Dr. Masliha Harun posted in the DG Datuk Noor Hisham’s FB page
Now because of the workload (at ED) they will sent all the non emergency cases to us (urticaria-3yrs,MC seekers,chronic disease-defaulters and etc) during the extended hours up to 11pm everyday and including public holiday or Sunday whole day. Which actually,as stated earlier,we suppose to “utamakan” dengue and fever as our priority cases,but if this going on- (since we can’t never reject patient) so our workload is getting heavier and heavier,is like we see OPD cases for non stop untill 11pm everyday.
Just because of that,our beloved government would like to make a shift system for all the staff. But only one question i would ask??why we need to please them (people who abuse the system rm1) when we make all our staff suffer…
If u agreed to shift system,we can never had extra allowance to claim,we can never get same cuti (weekend) like other people and we can never enjoy our working area and we getting more stress everyday as a doctor.
to which the DG replied
The future of KK will be in the form of shift duty and the working hours will not be more than what is expected from each and everyone. Extended hours was given because each doctors are doing more than the requirement allocated time. First we need to get more doctors and staff to be posted to KK. Once we have enough staff of all categories the extended hours call allowance will be reviewed. Being a doctors we must adopt to on call system and even shift duty so that’s the future and I agree the implementation will be in stages
As a result of the current surge in Dengue, the MOH has admirably responded with more KKs with extended hours from 8am to 11pm
Working in the Kelinik Kesihatan is no longer that 9 to 5 job which was seen easier than the hospitalists going on night call. However with more and more KKs opening up till 11pm it means doctors serving in KK have to work up to 11 pm. It’s the outpatient equivalent of going on night call and it’s tough on the doctor’s personal life.
When you take up medicine, know that it is not an easy job.
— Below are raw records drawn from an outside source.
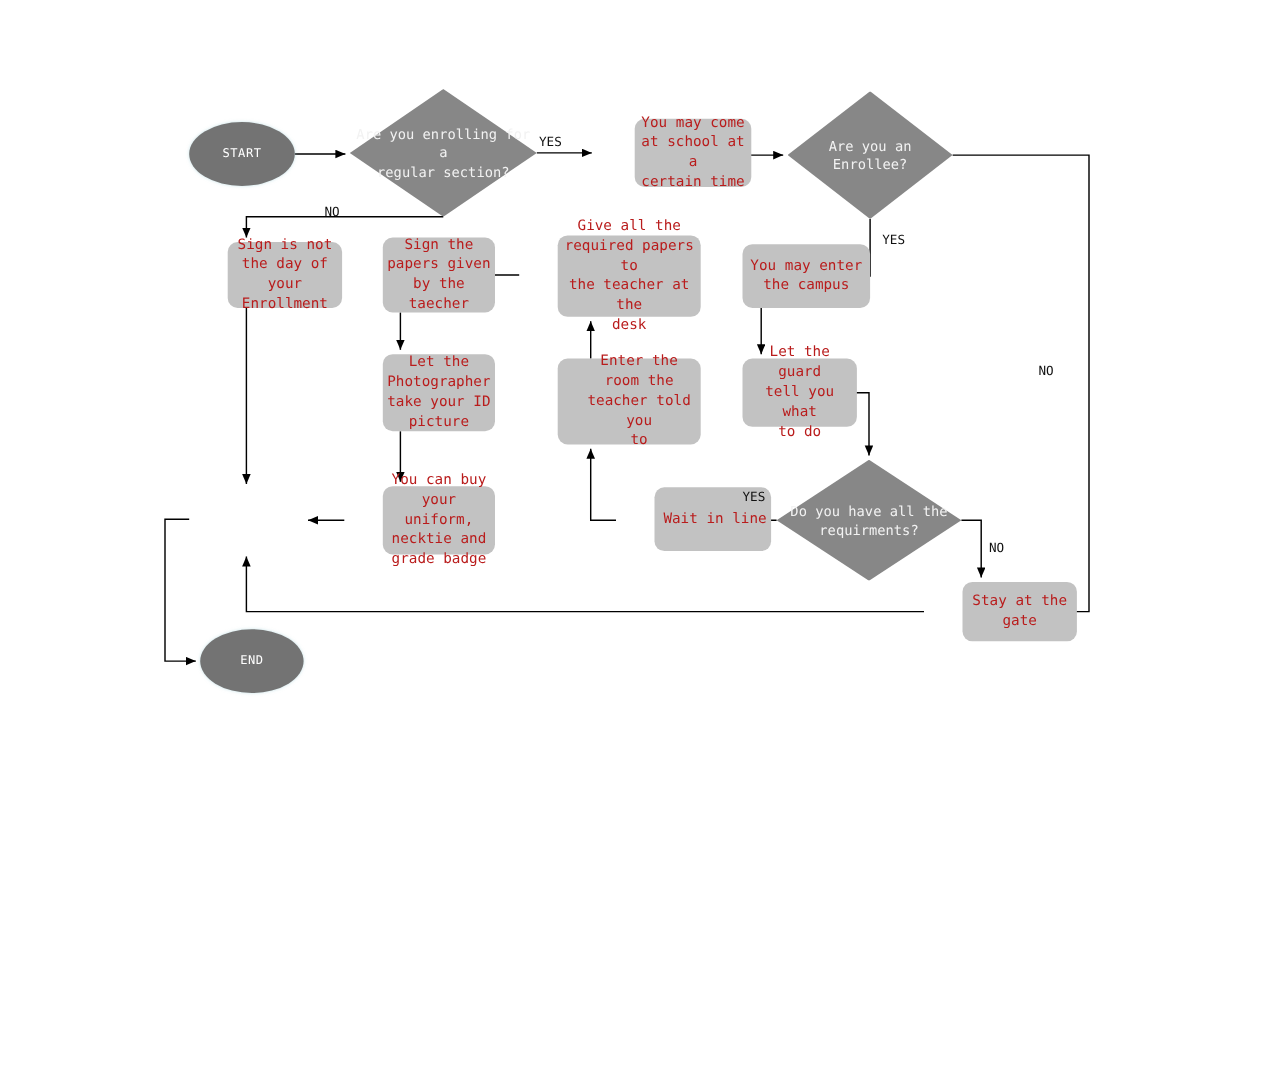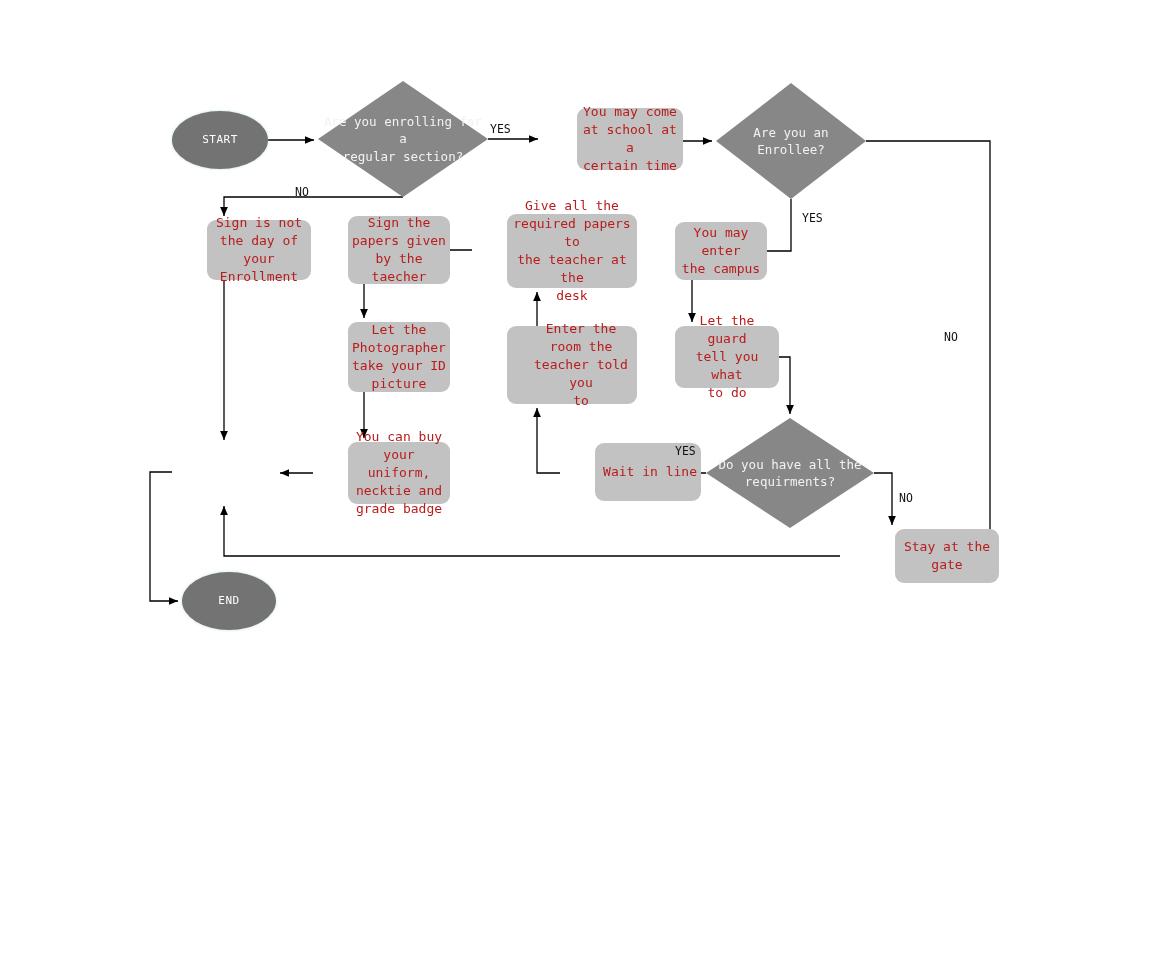"You may enter" div.node { width: 92px -> 116px }
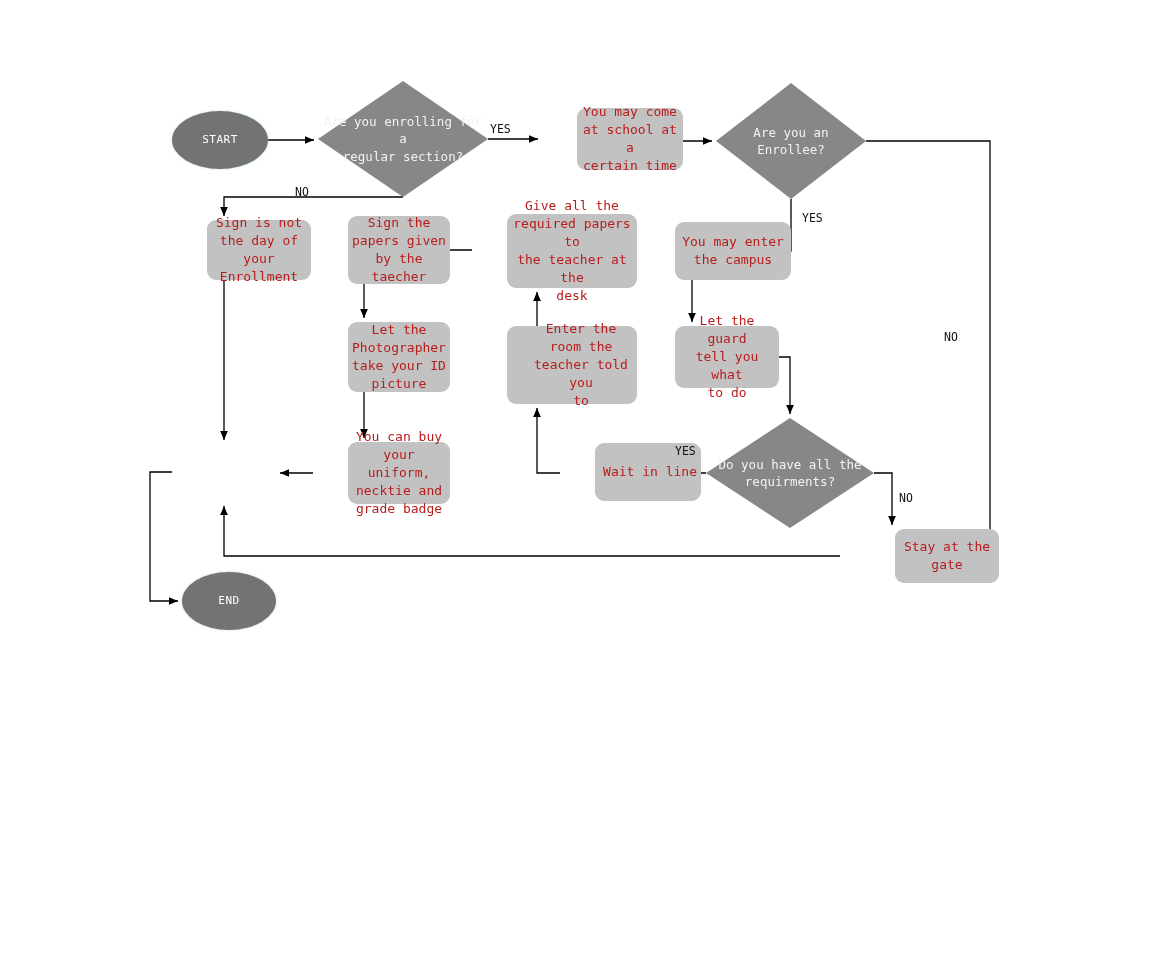"Stay at the" div.node { left: 860px -> 840px }
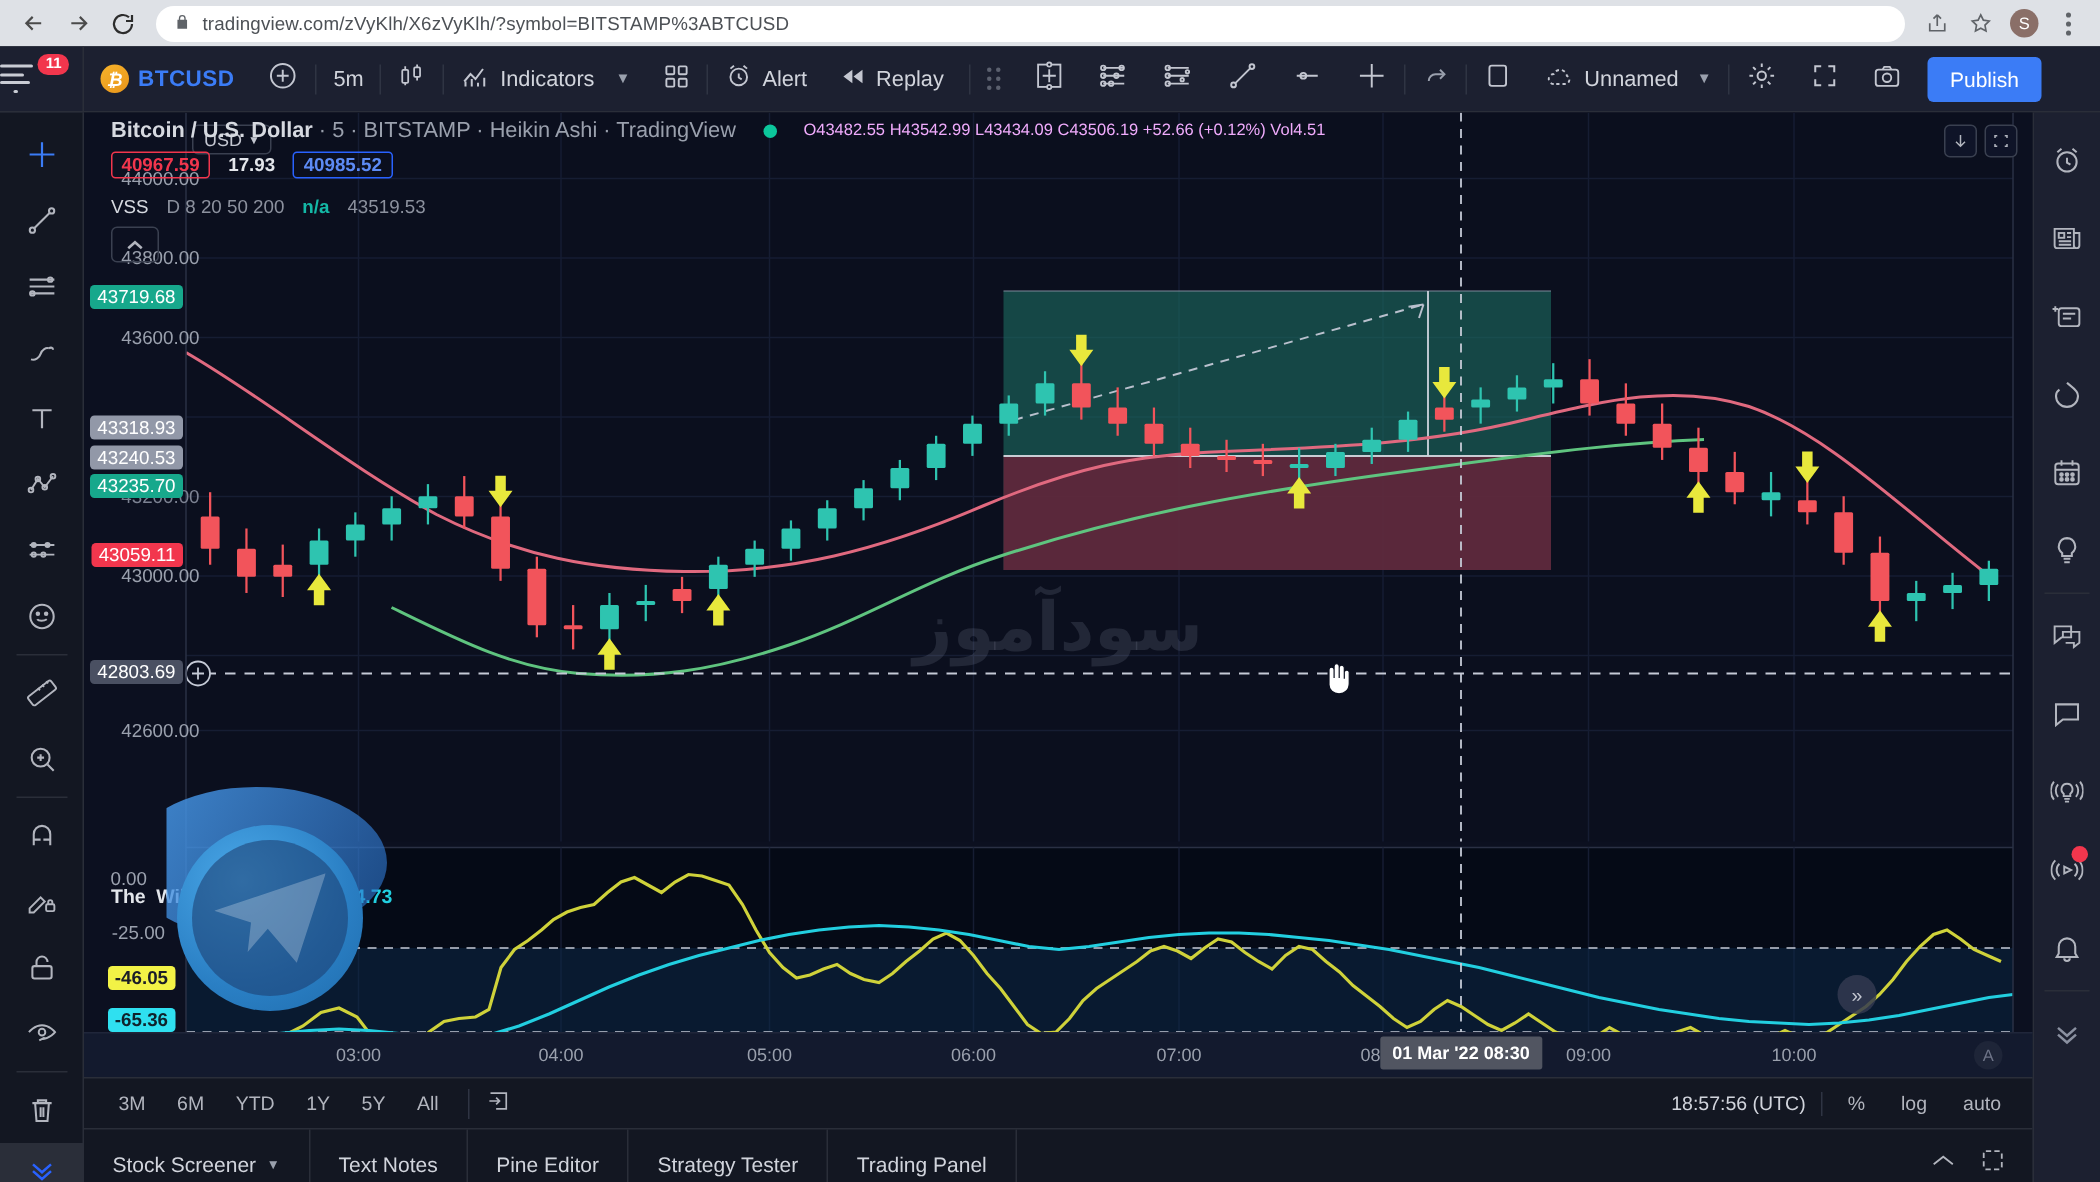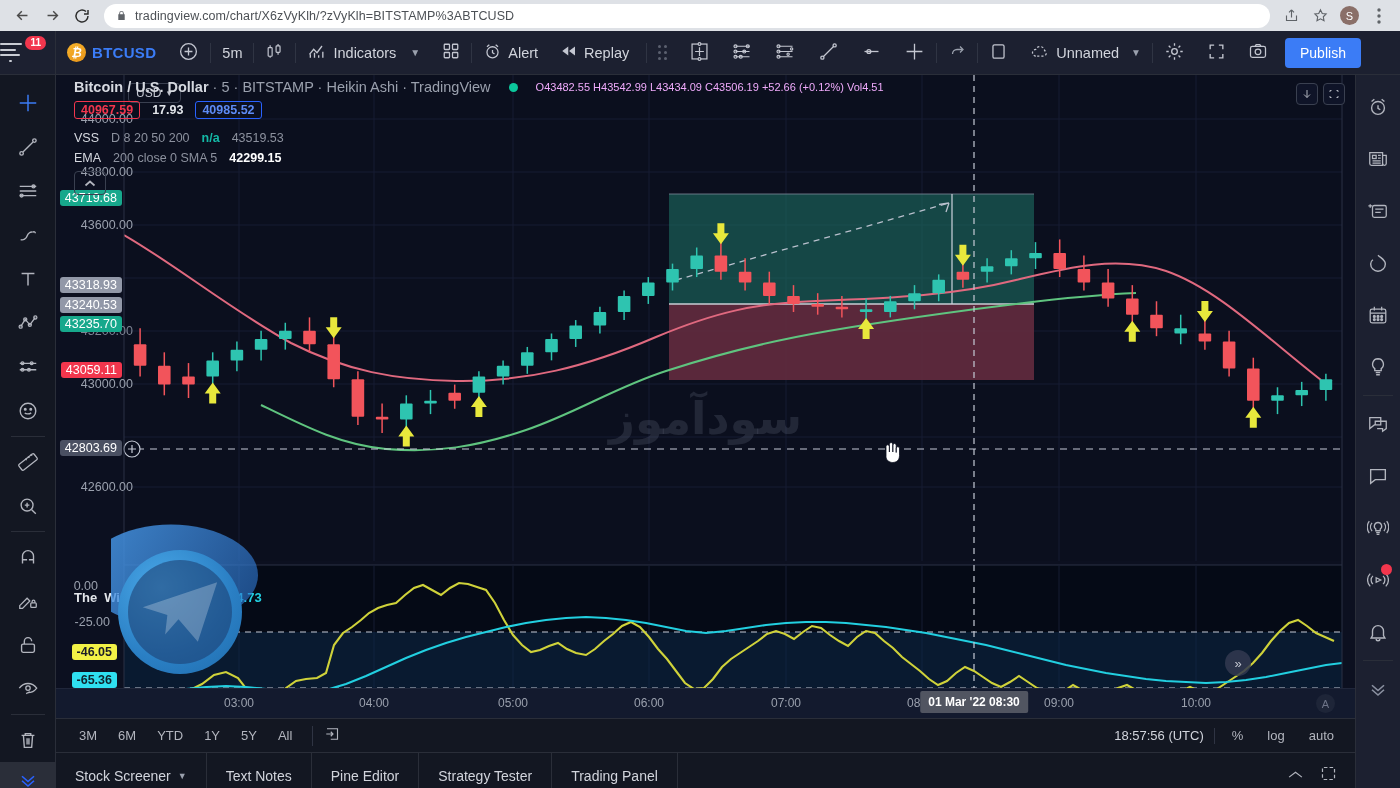"tradingview.com/chart/X6zVyKlh/?zVyKlh=B" span.url { text: tradingview.com/chart/X6zVyKlh/?zVyKlh -> tradingview.com/zVyKlh/X6zVyKlh/?symbol }
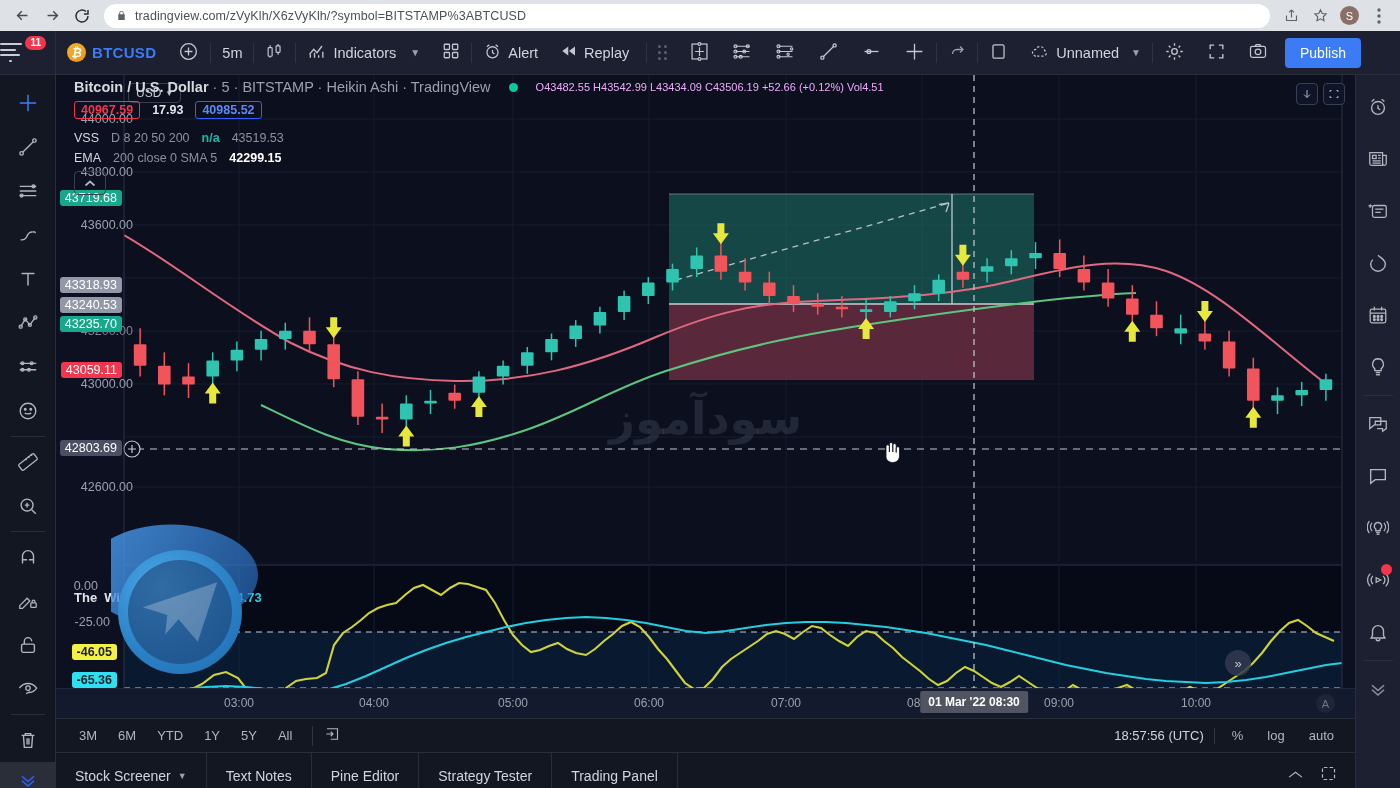"EMA" div.lg-row { html: <div> <span>EMA</span> <span>200 close 0 SMA 5</span> <span>42299.15</span> </div> -> none }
It was never meant to be a 9 to 5 “regular office hours” type of job for the clinicians. If you want that, then do something else other than clinical medicine.
When there are more and more MOs in service – inevitable given the current glut in junior doctors and only pending the number of posts allocated for MOs if there is enough money to pay for them (the “staffing issue”) – things will change. As the DG alluded to, it will eventually change to a shift system. No more extended hours call allowance but the working hours won’t be so long.
The issue of abuse of the KK extended hours system needs to be addressed by the administrators in MOH. Get tough on MC seekers, and for chronic disease defaulters, they should be given a short follow-up to regular hours clinic times.
Perhaps the KKs should be strict on the number of patients seen per day. The practice of taking all walk-ins no matter what has to stop. If you want to improve the standard of outpatient care, enough time has to be allocated for the consultation. Patients too should follow an appointment system and walk-ins discouraged.